Come si vede le domande si succedono alle domande. E dunque ancora: è assolutamente ragionevole pensare che per un bambino bengalese che non sa una parola d’italiano la via migliore per apprendere la lingua sia quello di immetterlo in una classe di coetanei italofoni. Ma se si tratta di un bambino solamente: se si tratta invece di dieci bambini (come ormai tanto spesso in molte zone del nostro Paese) è sicuro che valga la medesima cosa? O non accadrà forse che quei dieci bambini bengalesi saranno tentati di continuare a parlare bengalese tra di loro piuttosto che attaccare discorso con un loro compagno italofono? E non sarebbe allora meglio che i bambini di origine straniera prima di fare ingresso in una qualunque classe di una nostra scuola seguissero ad esempio per tre mesi un corso intensivo d’italiano? Per quale assurda ragione porre un simile problema significa apparire quasi un fautore dell’apartheid?

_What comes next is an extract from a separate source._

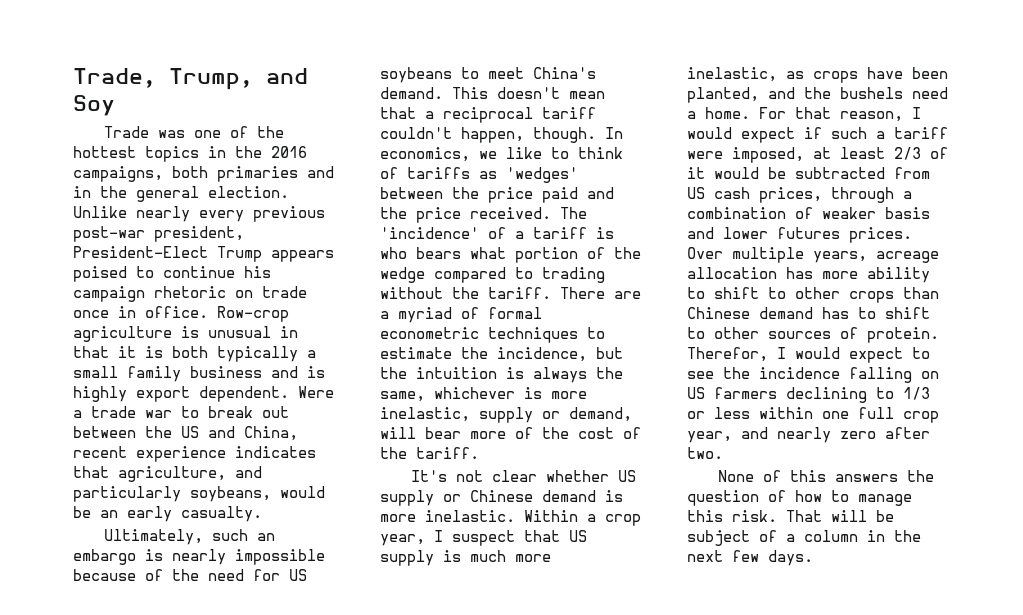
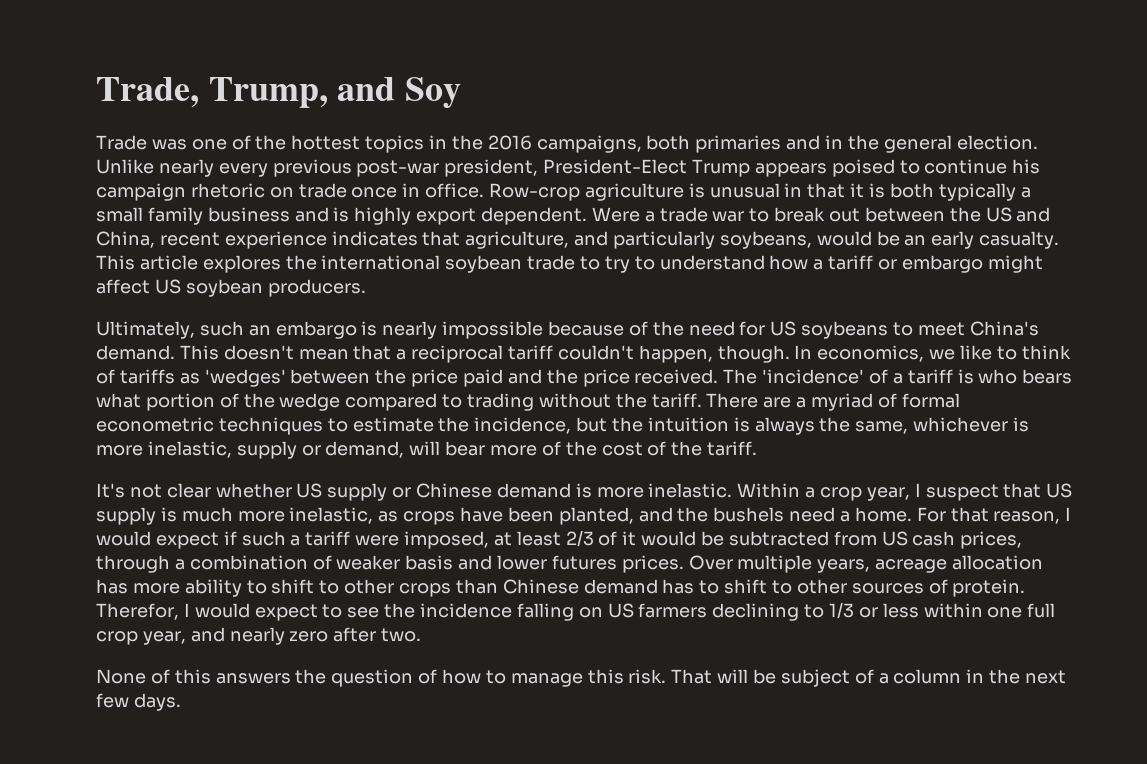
+ This article explores the international soybean trade to try to understand how a tariff or embargo might affect US soybean producers.

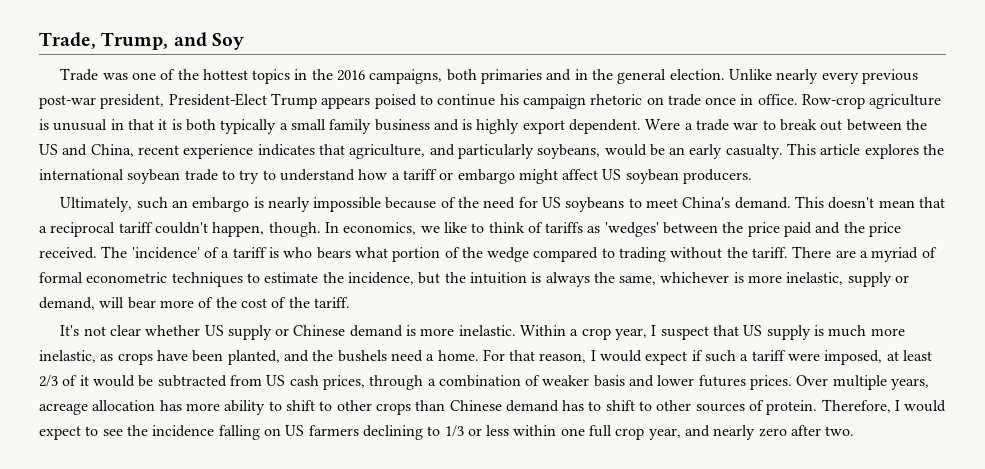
- Therefor, I would expect to see the incidence falling on US farmers declining to 1/3 or less within one full crop year, and nearly zero after two.
+ Therefore, I would expect to see the incidence falling on US farmers declining to 1/3 or less within one full crop year, and nearly zero after two.
- None of this answers the question of how to manage this risk. That will be subject of a column in the next few days.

Perché, insomma, in Italia il discorso sull’istruzione suscita in un modo così spasmodico un immediato riflesso di faziosità, di intolleranza, di cieca convinzione nell’assoluta bontà delle proprie ragioni e nel carattere demoniaco di quelle altrui? Perché ogni tanto non pensiamo ad esempio che tutte le regole a proposito di alunni disabili e stranieri di cui si è detto finora sono applicate solo in Italia, Spagna e Grecia ma che in tutti gli altri Paesi dell’Unione le regole sono diverse, spesso molto diverse dalle nostre? Come mai? Sono tutti reazionari?

Ho scritto molto, troppo. Ma l’ho fatto non tanto per amore della verità di ciò che penso: ho voluto farlo per Dario, un giovane e carissimo amico napoletano, disabile, protagonista di un brillante itinerario scolastico e universitario, che si sta avviando ad una carriera di studioso che, sono sicuro, sarà ancor più brillante.